What is gambling counselling?
Gambling counselling employs counselling skills and specific techniques to assist people and their families to manage change. In particular, gambling counselling is focused on reducing the harm associated with gambling and a collaborative approach is used to support people to reach gambling harm reduction goals. See types of therapy for the common techniques and approaches used.
Family members are supported in their own right and can also take part in sessions with the gambler. Counselling with family members (as with the gambler themselves) uses a holistic assessment to assist the counsellor to create a focus or plan for the counselling with the client.
Common areas of focus are:
- Education about gambling harm.
- Development of a counselling plan, including strategies to support the gambler and/or family and whānau.
- Changing thought patterns regarding gambling behaviour and other areas of your life
- Creation of a gambling relapse prevention plan that is reviewed at follow-up.
- Stress management
- Explore and express difficult emotions, such as boredom, excessive worry and depression.
- Development of effective coping skills
- Development of a self-care plan
- Effective social support network
- Learning relaxation techniques
- Assisted referrals to budgeting and legal services
Assessment and planning
The focus of gambling counselling is based on a holistic assessment of people’s social, mental health, physical functioning, cultural values and beliefs and family/social support. Specific questions are asked about the gambling itself and its financial, legal, personal, social impact on the person and others. Part of the gambling counsellor’s role is to balance hearing the client's story and the provision of emotional support with assessing or asking specific questions about other relevant areas such as family history, other addiction history, mental health history and level of risk and safety.
A counselling plan can have multiple areas of focus such as (but not limited to) gambling relapse prevention, stress management, relationship support, distress tolerance and managing emotions. One area that is often relevant is identifying unhelpful thinking patterns about gambling and replacing these with more constructive thoughts and supportive behaviours.
Assessment and education about gambling harm and support for relapse prevention is key.
The gambling counsellor will also be able to support a person/s to apply for self exclusions from gambling venues and block online gambling sites and help them access other relevant services such as money management or budgeting support, alcohol and drug programs, food banks for welfare relief.
Gambling relapse prevention and education
Explores thoughts, feelings, behaviours that put a person at greater risk of relapse. Strategies are developed to reduce a person giving into an urge or unhelpful thought about gambling. It is helpful to share your relapse prevention plan with family, whānau or someone you know.

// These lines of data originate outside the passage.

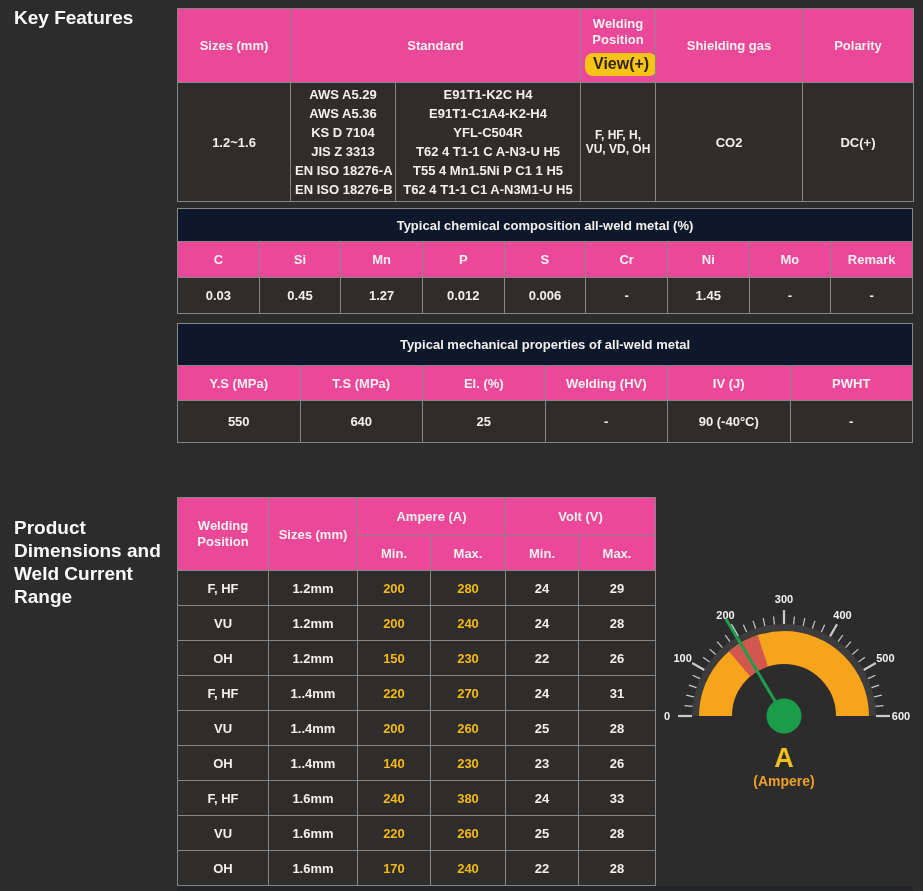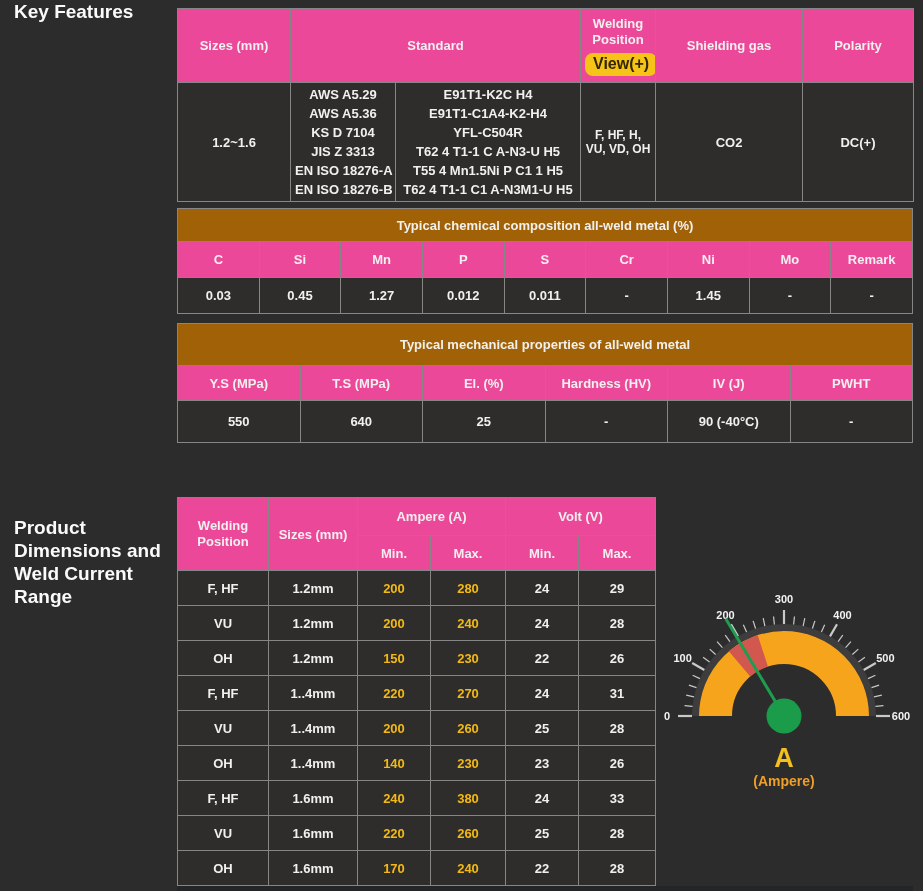--- a/index.html
+++ b/index.html
@@ -33,7 +33,7 @@
 </head>
 <body>
 
-<h2 class="sec-title" style="left:14px;top:0;text-align:right;">Key Features</h2>
+<h2 class="sec-title" style="left:14px;top:6px;text-align:right;">Key Features</h2>
 
 <table class="tbl" style="left:177px;top:8px;width:736px;">
   <colgroup>

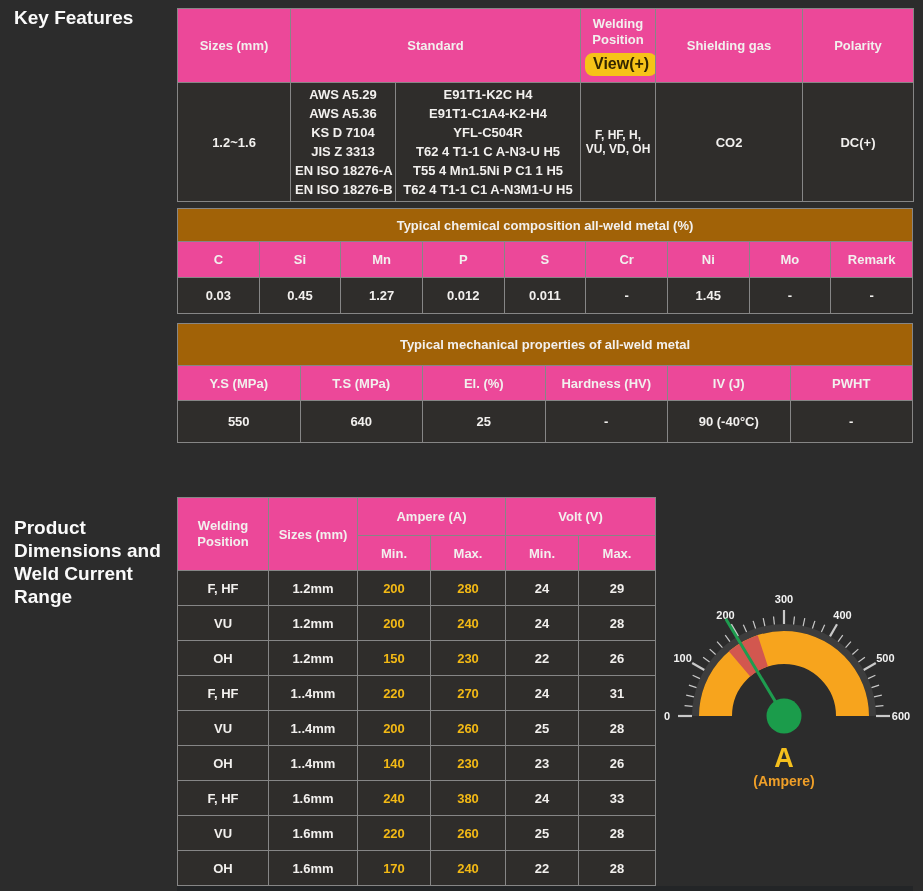--- a/index.html
+++ b/index.html
@@ -17,7 +17,7 @@
   }
   .tbl th{background:#ec4899;color:#f2f0ee;}
   .tbl td{background:#2f2d2b;color:#f2f0ee;}
-  .tbl .title-cell{background:#a16207;font-size:13px;margin-left:41px;}
+  .tbl .title-cell{background:#0f172a;font-size:13px;margin-left:41px;}
   .list{text-align:left;padding-left:9px;font-size:11.5px;line-height:19px;white-space:nowrap;}
   .wp-head{line-height:16px;}
   .view-btn{

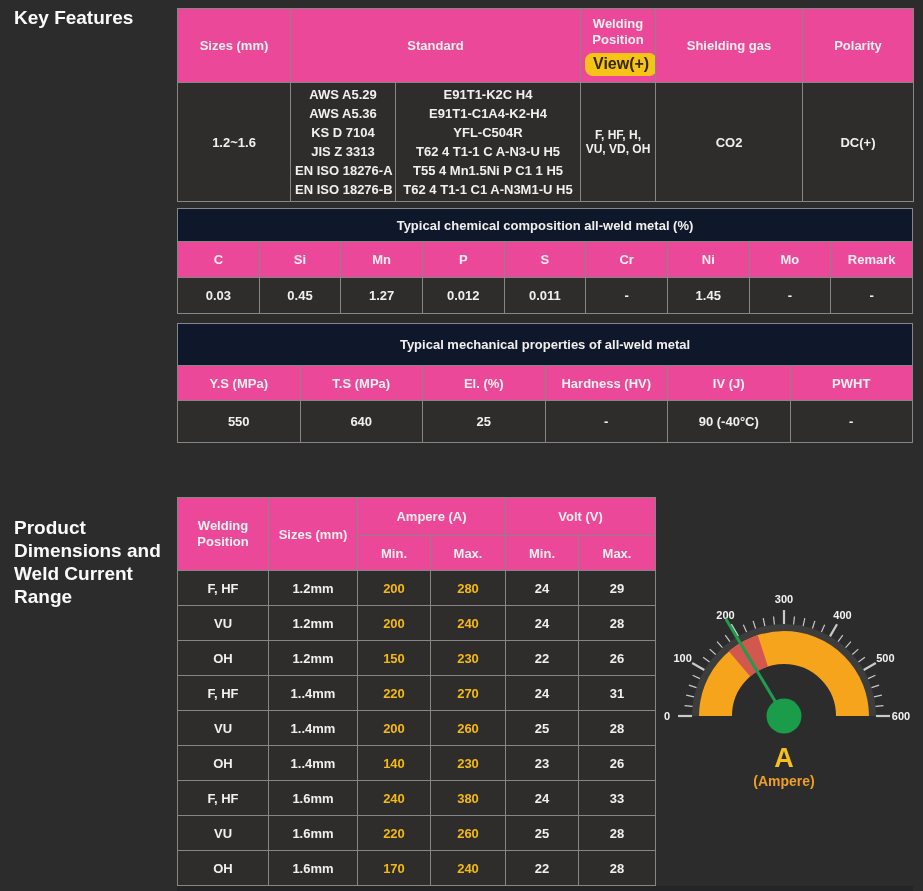--- a/index.html
+++ b/index.html
@@ -101,7 +101,7 @@
         <td>0.45</td>
         <td>1.27</td>
         <td>0.012</td>
-        <td>0.011</td>
+        <td>0.006</td>
         <td>-</td>
         <td>1.45</td>
         <td>-</td>

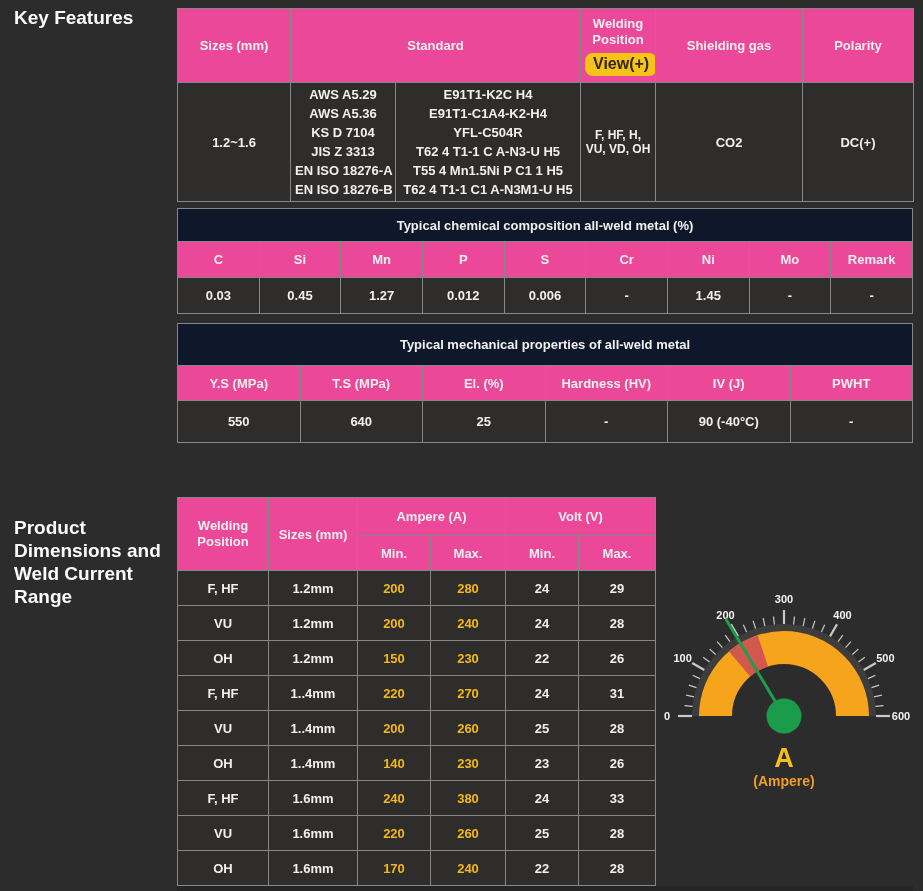--- a/index.html
+++ b/index.html
@@ -119,7 +119,7 @@
         <th>Y.S (MPa)</th>
         <th>T.S (MPa)</th>
         <th>El. (%)</th>
-        <th>Hardness (HV)</th>
+        <th>Welding (HV)</th>
         <th>IV (J)</th>
         <th>PWHT</th>
       </tr>

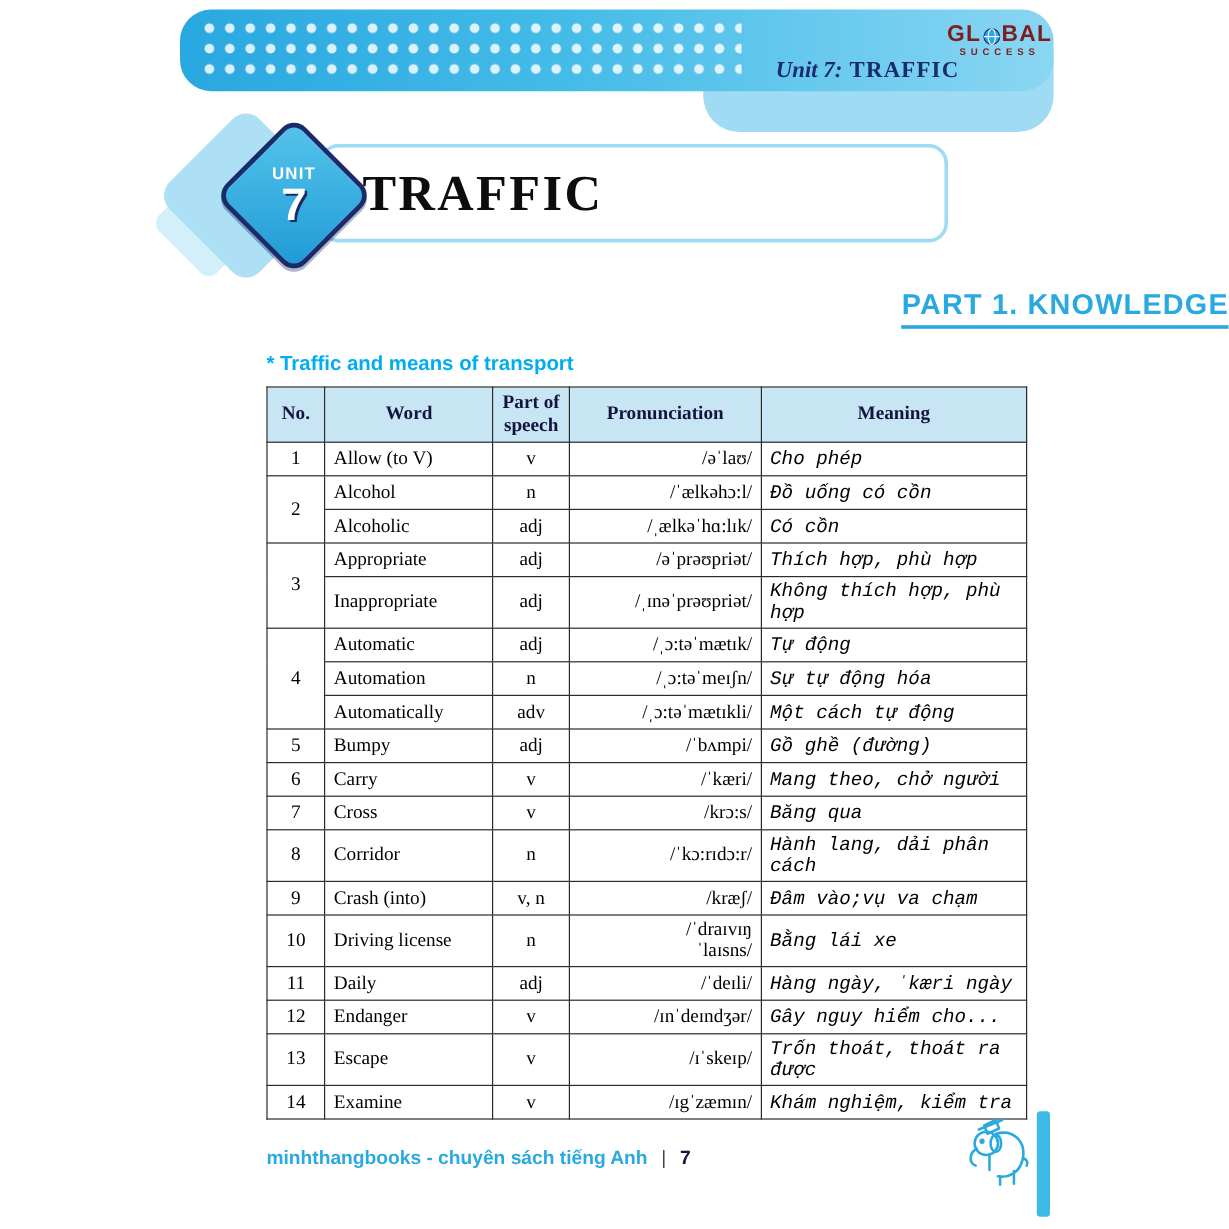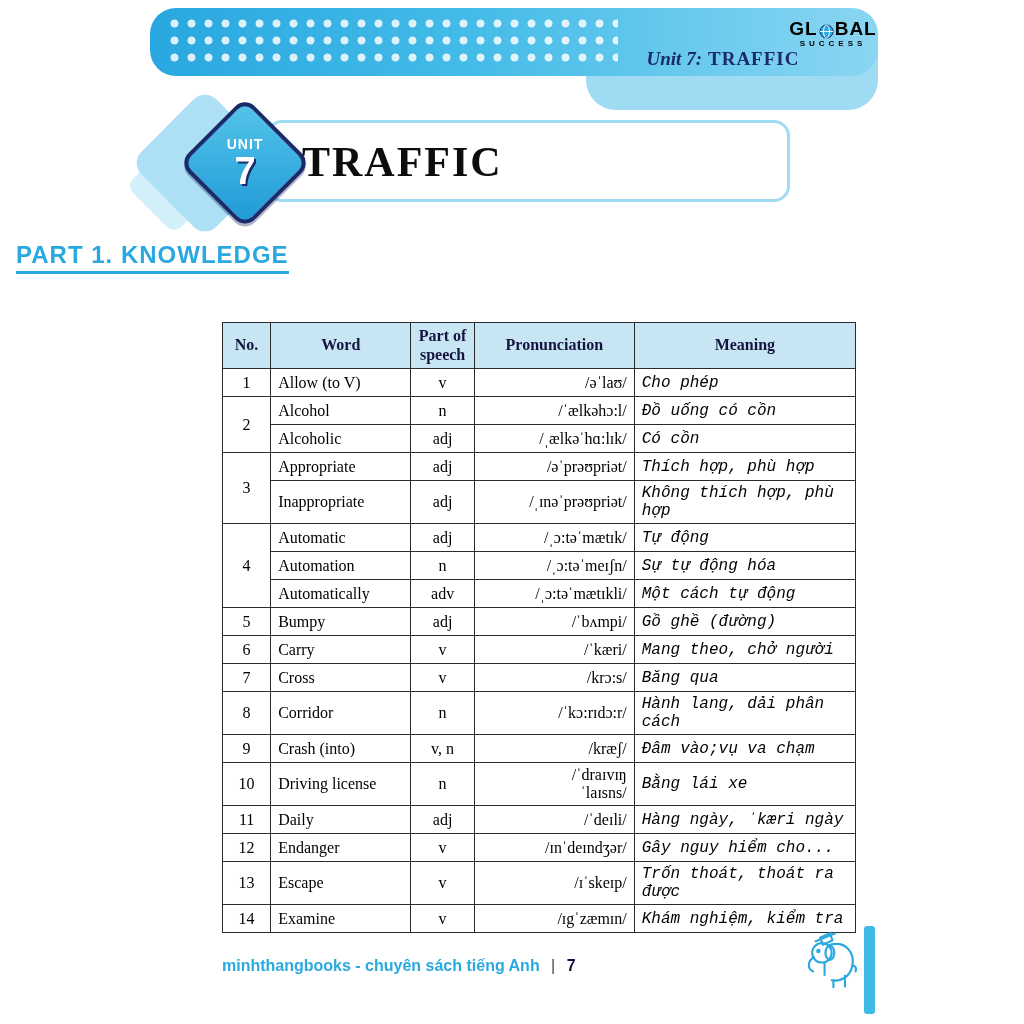--- a/index.html
+++ b/index.html
@@ -32,7 +32,7 @@
   .unit-label .prefix { font-style:italic; margin-right:6px;margin-top:16px; }
   .unit-label .hdr-title { letter-spacing:1px; }
 
-  .logo { position:absolute; left:628px; top:10px; width:110px; text-align:center; color:#000000;
+  .logo { position:absolute; left:628px; top:10px; width:110px; text-align:center; color:#7f1d1d;
           font-family:"Liberation Sans",sans-serif; }
   .logo-top { font-weight:bold; font-size:19px; letter-spacing:1px; display:flex; align-items:center; justify-content:center; gap:1px; }
   .logo-bottom { font-weight:bold; font-size:8px; letter-spacing:4px; margin-top:-1px; }

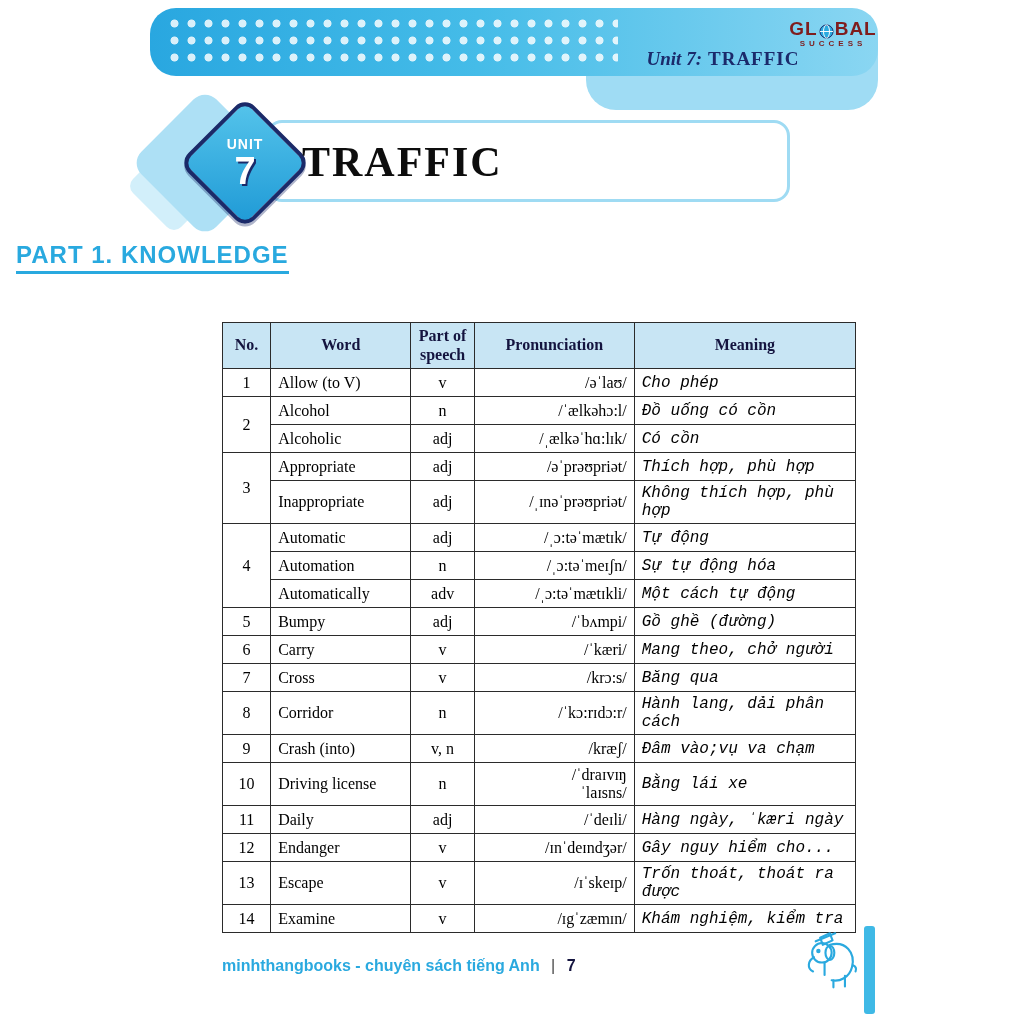--- a/index.html
+++ b/index.html
@@ -66,7 +66,7 @@
   }
 
   
-  .part-heading { position:absolute; left:16px; right:0; top:241px; text-align:left; }
+  .part-heading { position:absolute; left:0; right:0; top:241px; text-align:right; }
   .part-heading span {
     display:inline-block; color:#29a9df; font-family:"Liberation Sans",sans-serif;
     font-weight:bold; font-size:24px; letter-spacing:1px;

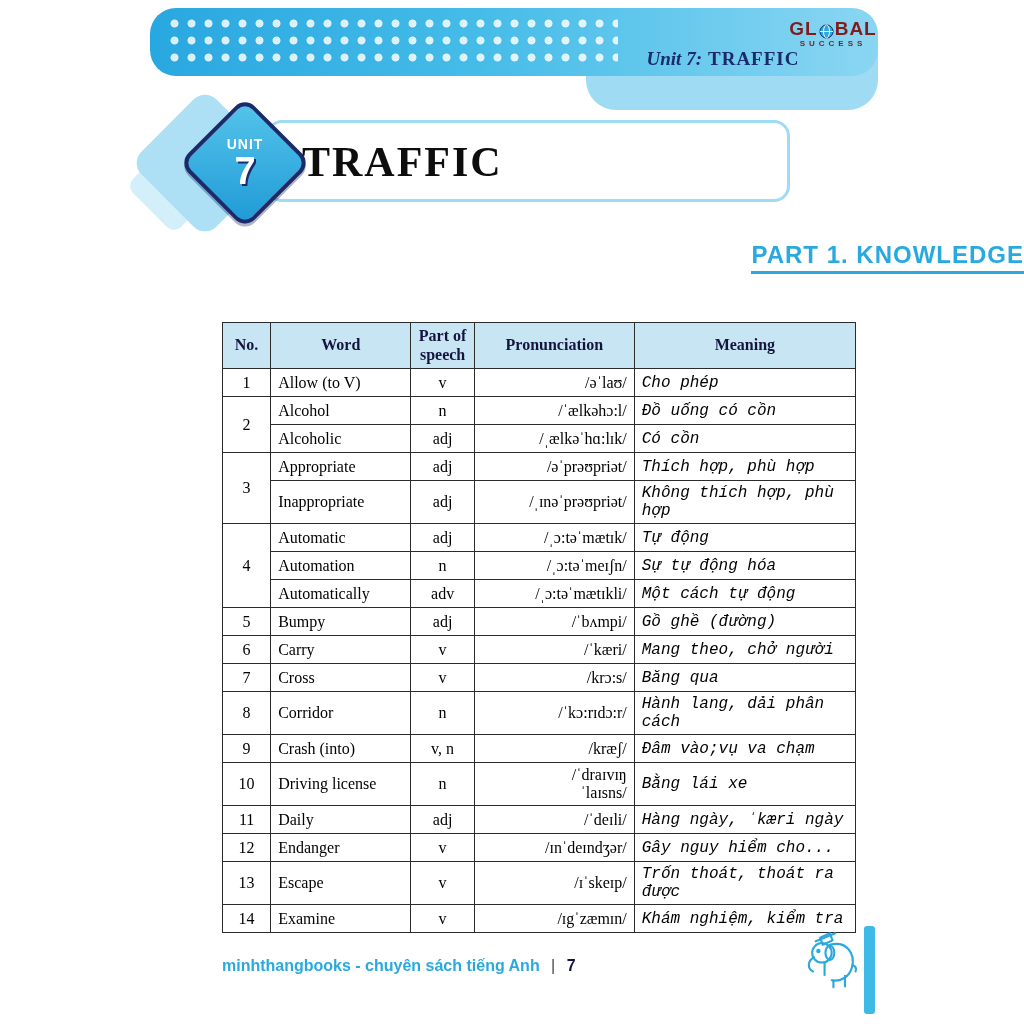--- a/index.html
+++ b/index.html
@@ -152,6 +152,7 @@
   <div class="part-heading">
     <span>PART 1. KNOWLEDGE</span>
   </div>
+  <div class="section-subtitle">* Traffic and means of transport</div>
 
   <table class="vocab">
     <colgroup>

Relapse prevention is an approach that helps people who are trying to change their behaviour learn to anticipate and cope with situations that might cause them to relapse. The goal of relapse prevention can be either to stop the behaviour entirely or to establish limits or controls over the behaviour and experiment with change.
While there is a lack of consensus on what constitutes a gambling relapse, it can be helpful to understand the distinction between a lapse and a relapse as defined in the field of substance use research.
In a lapse, the person briefly behaves in a way that is inconsistent with their behaviour change plan (e.g., having a bigger gambling episode after a period of of lessened activity or after a period of abstinence). In a relapse, the person feels that they are unable to control their gambling or continues to gamble in a way that signals a return to old behavioural habits after a period of abstinence.
The goal of relapse prevention approaches is to identify the situations that put the person at high risk of relapse and increase their ability to cope with them. A relapse prevention plan is a written document that serves as a reminder of the things that prevent relapse.
Common areas that are included in a plan are:
- Naming early warning signs and triggers
- Identifying strategies to manage triggers
- Lifestyle changes
- Contact details for support people and agencies.
The relapse prevention plan can be implemented as soon as a person starts counselling.
Psycho-educational support groups
There are different types of groups available. All groups are facilitated by an Oasis counsellor/therapist and all groups are educational with specific weekly or fortnightly themes or topics. The groups also have a strong supportive function where group members are encouraged to offer support, encouragement to each other.